┌──
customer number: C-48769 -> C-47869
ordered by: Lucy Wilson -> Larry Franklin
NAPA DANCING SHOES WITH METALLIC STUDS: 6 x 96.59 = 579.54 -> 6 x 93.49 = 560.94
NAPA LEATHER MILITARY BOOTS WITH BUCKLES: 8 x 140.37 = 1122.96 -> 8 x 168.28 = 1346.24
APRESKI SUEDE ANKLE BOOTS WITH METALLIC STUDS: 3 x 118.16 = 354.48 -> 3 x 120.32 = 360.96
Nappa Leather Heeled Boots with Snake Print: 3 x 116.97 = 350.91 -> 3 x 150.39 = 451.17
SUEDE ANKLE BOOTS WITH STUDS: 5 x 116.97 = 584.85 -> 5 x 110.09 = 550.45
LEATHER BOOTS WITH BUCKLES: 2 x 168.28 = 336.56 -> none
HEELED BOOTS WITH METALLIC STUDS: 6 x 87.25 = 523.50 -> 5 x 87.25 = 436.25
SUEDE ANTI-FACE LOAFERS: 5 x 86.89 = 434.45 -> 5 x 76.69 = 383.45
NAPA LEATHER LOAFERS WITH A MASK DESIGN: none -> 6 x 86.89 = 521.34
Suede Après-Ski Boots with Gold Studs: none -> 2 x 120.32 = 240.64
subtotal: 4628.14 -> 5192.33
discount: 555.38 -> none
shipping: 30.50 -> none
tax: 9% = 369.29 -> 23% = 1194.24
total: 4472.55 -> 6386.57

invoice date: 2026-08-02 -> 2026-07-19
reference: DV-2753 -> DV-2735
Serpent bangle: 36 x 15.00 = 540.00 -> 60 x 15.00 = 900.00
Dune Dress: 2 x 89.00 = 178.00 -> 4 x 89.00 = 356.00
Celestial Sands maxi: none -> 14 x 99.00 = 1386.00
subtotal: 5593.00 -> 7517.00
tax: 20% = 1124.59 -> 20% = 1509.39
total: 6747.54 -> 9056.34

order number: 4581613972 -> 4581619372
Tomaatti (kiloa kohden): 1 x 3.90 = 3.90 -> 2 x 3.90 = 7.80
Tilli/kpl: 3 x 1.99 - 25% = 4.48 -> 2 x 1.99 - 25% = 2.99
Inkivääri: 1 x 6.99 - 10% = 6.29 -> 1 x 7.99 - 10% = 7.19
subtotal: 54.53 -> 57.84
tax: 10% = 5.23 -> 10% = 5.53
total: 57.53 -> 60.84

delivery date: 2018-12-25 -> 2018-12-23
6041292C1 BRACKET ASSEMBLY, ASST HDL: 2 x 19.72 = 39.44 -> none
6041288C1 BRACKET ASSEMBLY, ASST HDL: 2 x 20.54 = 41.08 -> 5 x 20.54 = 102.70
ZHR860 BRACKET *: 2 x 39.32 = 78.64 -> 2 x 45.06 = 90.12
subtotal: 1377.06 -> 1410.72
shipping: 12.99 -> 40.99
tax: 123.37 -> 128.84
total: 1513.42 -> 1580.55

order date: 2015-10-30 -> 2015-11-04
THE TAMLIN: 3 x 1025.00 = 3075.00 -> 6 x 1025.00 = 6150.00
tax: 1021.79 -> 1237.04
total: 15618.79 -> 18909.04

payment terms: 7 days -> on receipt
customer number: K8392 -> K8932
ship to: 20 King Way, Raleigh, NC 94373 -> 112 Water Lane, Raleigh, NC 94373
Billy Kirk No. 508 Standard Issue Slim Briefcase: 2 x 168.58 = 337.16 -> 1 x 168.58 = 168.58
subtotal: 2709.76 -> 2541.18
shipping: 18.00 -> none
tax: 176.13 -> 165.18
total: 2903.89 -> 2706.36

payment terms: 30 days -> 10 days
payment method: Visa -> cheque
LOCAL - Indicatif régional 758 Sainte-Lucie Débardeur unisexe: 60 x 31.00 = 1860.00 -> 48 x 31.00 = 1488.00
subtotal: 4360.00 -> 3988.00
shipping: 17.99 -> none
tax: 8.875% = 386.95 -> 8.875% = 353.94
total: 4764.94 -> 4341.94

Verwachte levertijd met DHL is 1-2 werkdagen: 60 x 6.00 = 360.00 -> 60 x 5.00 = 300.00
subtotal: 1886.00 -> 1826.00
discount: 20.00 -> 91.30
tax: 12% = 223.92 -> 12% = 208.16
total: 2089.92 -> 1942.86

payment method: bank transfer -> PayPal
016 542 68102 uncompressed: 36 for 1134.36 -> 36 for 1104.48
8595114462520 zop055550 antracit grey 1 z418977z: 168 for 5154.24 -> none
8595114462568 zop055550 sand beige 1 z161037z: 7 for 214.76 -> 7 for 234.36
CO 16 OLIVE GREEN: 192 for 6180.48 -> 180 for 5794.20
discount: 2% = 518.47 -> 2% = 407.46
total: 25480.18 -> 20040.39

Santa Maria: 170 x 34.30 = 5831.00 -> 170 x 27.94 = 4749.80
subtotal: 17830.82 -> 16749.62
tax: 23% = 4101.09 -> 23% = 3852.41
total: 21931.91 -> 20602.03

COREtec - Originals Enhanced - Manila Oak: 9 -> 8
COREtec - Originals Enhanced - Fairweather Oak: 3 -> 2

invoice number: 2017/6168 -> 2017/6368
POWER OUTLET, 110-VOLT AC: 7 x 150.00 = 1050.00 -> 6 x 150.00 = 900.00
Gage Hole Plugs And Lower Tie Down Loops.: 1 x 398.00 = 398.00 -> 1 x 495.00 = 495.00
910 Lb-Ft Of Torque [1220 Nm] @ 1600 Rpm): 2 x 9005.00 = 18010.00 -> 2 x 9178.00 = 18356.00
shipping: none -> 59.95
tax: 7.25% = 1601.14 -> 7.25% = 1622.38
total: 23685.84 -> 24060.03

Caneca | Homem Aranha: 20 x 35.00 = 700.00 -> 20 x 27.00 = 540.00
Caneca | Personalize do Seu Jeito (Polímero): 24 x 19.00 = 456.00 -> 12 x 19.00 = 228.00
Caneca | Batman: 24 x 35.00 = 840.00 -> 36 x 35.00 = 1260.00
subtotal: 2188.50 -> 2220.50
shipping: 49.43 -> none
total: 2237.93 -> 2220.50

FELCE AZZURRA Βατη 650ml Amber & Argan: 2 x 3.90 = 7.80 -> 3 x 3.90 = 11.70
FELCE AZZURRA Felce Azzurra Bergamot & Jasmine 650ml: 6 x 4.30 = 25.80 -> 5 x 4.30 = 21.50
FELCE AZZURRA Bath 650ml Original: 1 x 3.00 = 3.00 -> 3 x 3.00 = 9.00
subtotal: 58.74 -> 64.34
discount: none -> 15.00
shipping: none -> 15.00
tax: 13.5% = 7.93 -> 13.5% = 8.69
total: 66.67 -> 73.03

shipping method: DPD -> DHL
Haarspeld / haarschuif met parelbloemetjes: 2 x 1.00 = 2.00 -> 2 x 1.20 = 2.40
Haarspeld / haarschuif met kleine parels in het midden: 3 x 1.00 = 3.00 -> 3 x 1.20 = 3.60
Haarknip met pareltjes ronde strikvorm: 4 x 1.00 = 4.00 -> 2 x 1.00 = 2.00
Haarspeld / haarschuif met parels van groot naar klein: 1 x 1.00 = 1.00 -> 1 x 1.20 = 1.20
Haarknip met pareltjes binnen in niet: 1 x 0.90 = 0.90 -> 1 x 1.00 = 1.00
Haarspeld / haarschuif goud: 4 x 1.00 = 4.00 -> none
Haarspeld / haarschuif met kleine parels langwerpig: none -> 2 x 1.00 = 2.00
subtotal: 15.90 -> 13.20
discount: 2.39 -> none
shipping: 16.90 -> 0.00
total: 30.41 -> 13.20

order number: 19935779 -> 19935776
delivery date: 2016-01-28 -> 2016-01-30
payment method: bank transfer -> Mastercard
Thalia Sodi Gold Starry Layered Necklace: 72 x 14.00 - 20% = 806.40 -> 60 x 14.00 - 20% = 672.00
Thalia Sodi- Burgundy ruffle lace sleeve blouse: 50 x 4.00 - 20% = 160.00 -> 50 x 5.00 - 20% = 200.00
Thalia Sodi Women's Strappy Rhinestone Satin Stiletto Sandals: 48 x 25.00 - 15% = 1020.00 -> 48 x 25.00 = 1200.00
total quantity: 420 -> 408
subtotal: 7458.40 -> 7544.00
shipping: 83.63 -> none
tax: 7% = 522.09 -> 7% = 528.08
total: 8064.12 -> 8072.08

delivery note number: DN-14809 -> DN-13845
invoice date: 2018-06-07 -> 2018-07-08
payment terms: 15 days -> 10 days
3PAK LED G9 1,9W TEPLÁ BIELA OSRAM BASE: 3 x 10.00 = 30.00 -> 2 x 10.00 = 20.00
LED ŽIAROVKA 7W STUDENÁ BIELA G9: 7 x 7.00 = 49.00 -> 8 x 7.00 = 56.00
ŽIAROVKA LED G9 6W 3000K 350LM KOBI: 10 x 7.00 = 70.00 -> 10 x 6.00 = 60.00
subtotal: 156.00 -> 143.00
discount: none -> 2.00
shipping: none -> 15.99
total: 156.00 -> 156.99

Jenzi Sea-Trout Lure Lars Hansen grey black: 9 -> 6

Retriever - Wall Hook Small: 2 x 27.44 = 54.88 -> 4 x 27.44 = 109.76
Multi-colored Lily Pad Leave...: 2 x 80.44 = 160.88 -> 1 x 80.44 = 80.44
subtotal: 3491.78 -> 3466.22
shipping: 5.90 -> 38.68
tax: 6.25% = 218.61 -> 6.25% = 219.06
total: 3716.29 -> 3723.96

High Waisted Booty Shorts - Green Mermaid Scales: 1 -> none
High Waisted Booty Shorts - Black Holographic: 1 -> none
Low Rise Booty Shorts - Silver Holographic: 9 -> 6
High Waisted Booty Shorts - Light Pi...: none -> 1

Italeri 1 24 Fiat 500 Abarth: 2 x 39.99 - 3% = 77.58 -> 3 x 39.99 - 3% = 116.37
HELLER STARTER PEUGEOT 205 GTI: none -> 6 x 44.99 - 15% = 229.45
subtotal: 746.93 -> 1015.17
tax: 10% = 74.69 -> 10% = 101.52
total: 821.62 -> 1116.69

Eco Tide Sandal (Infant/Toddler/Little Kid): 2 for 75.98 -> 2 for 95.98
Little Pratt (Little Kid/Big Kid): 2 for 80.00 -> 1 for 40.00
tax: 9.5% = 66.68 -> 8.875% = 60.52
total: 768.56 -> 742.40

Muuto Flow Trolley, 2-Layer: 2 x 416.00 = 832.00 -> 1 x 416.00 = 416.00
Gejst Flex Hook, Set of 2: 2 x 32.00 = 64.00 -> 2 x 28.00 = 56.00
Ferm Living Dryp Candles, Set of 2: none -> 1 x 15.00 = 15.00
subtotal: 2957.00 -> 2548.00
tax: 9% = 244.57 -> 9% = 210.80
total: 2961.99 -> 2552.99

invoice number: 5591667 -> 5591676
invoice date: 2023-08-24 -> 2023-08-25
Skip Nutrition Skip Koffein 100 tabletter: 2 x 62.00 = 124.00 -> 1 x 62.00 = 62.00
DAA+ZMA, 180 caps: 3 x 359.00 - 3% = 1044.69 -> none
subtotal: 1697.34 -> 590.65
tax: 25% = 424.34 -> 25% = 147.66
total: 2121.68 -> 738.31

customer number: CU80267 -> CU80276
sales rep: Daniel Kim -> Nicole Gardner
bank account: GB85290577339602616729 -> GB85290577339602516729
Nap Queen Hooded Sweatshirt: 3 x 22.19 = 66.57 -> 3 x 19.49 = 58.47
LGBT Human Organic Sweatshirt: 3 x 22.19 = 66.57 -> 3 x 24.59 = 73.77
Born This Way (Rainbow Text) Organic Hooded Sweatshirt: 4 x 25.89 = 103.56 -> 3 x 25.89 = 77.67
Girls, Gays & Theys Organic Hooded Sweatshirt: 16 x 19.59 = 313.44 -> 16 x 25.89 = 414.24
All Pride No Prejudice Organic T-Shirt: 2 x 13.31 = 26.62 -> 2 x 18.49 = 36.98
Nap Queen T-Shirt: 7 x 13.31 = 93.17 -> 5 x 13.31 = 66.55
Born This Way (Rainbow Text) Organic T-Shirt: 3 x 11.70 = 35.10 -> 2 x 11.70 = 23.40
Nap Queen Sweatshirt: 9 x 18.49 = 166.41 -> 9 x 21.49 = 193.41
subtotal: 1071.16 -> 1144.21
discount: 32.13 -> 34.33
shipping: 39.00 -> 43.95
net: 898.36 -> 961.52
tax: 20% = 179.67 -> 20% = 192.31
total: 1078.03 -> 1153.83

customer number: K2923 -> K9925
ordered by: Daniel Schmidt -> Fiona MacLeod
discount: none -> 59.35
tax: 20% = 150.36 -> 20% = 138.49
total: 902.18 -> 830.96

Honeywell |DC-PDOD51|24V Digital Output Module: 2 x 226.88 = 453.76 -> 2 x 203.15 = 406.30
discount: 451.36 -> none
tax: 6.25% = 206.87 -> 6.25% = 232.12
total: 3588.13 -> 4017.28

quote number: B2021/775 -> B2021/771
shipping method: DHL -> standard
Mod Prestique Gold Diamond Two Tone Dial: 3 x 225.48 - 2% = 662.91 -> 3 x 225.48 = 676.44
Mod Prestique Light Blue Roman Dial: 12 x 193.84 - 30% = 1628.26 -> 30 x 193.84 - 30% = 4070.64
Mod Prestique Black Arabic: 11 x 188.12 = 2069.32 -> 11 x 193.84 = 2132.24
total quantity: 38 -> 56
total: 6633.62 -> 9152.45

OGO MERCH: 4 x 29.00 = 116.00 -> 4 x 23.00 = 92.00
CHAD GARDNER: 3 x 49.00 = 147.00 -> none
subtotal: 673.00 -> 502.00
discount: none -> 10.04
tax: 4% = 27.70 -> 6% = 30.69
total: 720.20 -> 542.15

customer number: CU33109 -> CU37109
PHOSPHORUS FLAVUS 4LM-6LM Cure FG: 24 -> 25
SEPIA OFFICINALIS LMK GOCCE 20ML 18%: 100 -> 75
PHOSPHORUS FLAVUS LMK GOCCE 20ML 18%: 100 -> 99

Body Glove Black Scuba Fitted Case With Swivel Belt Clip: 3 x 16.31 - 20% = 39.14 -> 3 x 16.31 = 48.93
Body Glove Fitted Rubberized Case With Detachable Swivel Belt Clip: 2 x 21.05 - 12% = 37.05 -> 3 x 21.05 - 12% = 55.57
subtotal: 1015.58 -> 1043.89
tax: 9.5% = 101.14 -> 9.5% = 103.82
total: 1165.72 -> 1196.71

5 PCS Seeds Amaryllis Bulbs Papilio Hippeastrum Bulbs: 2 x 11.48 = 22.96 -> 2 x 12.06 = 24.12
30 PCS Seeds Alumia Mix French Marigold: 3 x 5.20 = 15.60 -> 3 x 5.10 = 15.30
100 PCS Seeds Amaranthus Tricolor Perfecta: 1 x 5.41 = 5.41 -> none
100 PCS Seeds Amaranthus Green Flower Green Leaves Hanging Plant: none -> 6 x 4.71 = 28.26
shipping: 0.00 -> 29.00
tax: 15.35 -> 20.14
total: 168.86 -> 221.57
└──
The range runs from the line with "FELCE AZZURRA Felce" up to and including the line with "shipping: none -> 15.00" in the listing above; please write out exactly those lines and nothing more.

FELCE AZZURRA Felce Azzurra Bergamot & Jasmine 650ml: 6 x 4.30 = 25.80 -> 5 x 4.30 = 21.50
FELCE AZZURRA Bath 650ml Original: 1 x 3.00 = 3.00 -> 3 x 3.00 = 9.00
subtotal: 58.74 -> 64.34
discount: none -> 15.00
shipping: none -> 15.00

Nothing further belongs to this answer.